• WHAT NEEDS TO BE DONE
Below are entries; output exactly the lines from the one with "BG013C1 | Output: 0.424% -> 0.436%" to the one with "CZ003C1 | Output: -0.251% -> -0.261%", both included, and nothing else.

• DATA TO USE
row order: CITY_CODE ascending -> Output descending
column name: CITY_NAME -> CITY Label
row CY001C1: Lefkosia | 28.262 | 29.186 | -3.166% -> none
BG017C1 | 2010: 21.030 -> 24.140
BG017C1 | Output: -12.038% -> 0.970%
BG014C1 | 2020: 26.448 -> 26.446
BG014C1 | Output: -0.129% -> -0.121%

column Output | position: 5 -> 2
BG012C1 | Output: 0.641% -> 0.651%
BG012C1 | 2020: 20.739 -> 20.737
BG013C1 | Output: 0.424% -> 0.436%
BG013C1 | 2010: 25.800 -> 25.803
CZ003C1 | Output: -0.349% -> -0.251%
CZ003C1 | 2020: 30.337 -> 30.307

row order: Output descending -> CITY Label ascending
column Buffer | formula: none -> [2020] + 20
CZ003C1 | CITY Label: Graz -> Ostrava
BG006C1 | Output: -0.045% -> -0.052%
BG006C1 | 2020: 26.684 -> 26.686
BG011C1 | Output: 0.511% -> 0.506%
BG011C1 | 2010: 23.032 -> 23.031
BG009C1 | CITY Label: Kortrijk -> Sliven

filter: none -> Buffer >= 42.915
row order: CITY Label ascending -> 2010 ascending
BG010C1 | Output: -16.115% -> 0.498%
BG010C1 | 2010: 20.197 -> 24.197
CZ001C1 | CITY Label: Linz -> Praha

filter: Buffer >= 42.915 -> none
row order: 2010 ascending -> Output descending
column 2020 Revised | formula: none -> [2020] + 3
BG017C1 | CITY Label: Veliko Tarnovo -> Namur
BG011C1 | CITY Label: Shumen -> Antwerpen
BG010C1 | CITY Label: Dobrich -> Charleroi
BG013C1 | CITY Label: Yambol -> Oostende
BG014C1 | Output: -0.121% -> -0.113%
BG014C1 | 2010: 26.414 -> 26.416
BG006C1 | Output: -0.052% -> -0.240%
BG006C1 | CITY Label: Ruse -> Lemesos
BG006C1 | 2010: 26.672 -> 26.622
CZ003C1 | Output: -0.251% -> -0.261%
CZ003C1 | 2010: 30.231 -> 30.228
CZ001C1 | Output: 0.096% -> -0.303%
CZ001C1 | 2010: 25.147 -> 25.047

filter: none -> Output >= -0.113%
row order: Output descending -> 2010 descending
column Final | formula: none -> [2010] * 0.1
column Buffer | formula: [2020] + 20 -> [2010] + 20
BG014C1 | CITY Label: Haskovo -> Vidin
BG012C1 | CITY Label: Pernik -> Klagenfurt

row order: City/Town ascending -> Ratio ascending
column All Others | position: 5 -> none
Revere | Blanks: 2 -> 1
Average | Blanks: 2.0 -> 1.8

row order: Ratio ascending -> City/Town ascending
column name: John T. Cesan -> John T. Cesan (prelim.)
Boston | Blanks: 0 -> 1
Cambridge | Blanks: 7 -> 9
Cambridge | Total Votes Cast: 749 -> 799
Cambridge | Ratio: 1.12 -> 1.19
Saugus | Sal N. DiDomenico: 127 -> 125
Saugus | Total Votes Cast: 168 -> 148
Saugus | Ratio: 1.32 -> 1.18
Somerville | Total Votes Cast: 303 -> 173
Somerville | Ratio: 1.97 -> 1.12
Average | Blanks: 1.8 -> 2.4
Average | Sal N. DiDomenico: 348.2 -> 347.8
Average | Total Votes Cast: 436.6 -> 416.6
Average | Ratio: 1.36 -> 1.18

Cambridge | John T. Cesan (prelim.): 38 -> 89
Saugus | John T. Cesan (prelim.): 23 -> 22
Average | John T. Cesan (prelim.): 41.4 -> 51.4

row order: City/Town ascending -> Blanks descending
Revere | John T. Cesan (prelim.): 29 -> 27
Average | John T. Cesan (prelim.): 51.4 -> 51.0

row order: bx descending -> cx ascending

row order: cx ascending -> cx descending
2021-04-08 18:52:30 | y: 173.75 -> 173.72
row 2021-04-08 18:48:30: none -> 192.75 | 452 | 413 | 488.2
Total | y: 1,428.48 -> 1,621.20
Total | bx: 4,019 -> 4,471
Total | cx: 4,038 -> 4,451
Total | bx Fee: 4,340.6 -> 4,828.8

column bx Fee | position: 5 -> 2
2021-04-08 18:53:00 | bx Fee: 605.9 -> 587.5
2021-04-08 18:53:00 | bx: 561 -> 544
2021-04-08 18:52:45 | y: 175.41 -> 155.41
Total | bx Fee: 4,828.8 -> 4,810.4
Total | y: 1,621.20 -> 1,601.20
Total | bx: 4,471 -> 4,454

• WRITTEN ANSWER
BG013C1 | Output: 0.424% -> 0.436%
BG013C1 | 2010: 25.800 -> 25.803
CZ003C1 | Output: -0.349% -> -0.251%
CZ003C1 | 2020: 30.337 -> 30.307

row order: Output descending -> CITY Label ascending
column Buffer | formula: none -> [2020] + 20
CZ003C1 | CITY Label: Graz -> Ostrava
BG006C1 | Output: -0.045% -> -0.052%
BG006C1 | 2020: 26.684 -> 26.686
BG011C1 | Output: 0.511% -> 0.506%
BG011C1 | 2010: 23.032 -> 23.031
BG009C1 | CITY Label: Kortrijk -> Sliven

filter: none -> Buffer >= 42.915
row order: CITY Label ascending -> 2010 ascending
BG010C1 | Output: -16.115% -> 0.498%
BG010C1 | 2010: 20.197 -> 24.197
CZ001C1 | CITY Label: Linz -> Praha

filter: Buffer >= 42.915 -> none
row order: 2010 ascending -> Output descending
column 2020 Revised | formula: none -> [2020] + 3
BG017C1 | CITY Label: Veliko Tarnovo -> Namur
BG011C1 | CITY Label: Shumen -> Antwerpen
BG010C1 | CITY Label: Dobrich -> Charleroi
BG013C1 | CITY Label: Yambol -> Oostende
BG014C1 | Output: -0.121% -> -0.113%
BG014C1 | 2010: 26.414 -> 26.416
BG006C1 | Output: -0.052% -> -0.240%
BG006C1 | CITY Label: Ruse -> Lemesos
BG006C1 | 2010: 26.672 -> 26.622
CZ003C1 | Output: -0.251% -> -0.261%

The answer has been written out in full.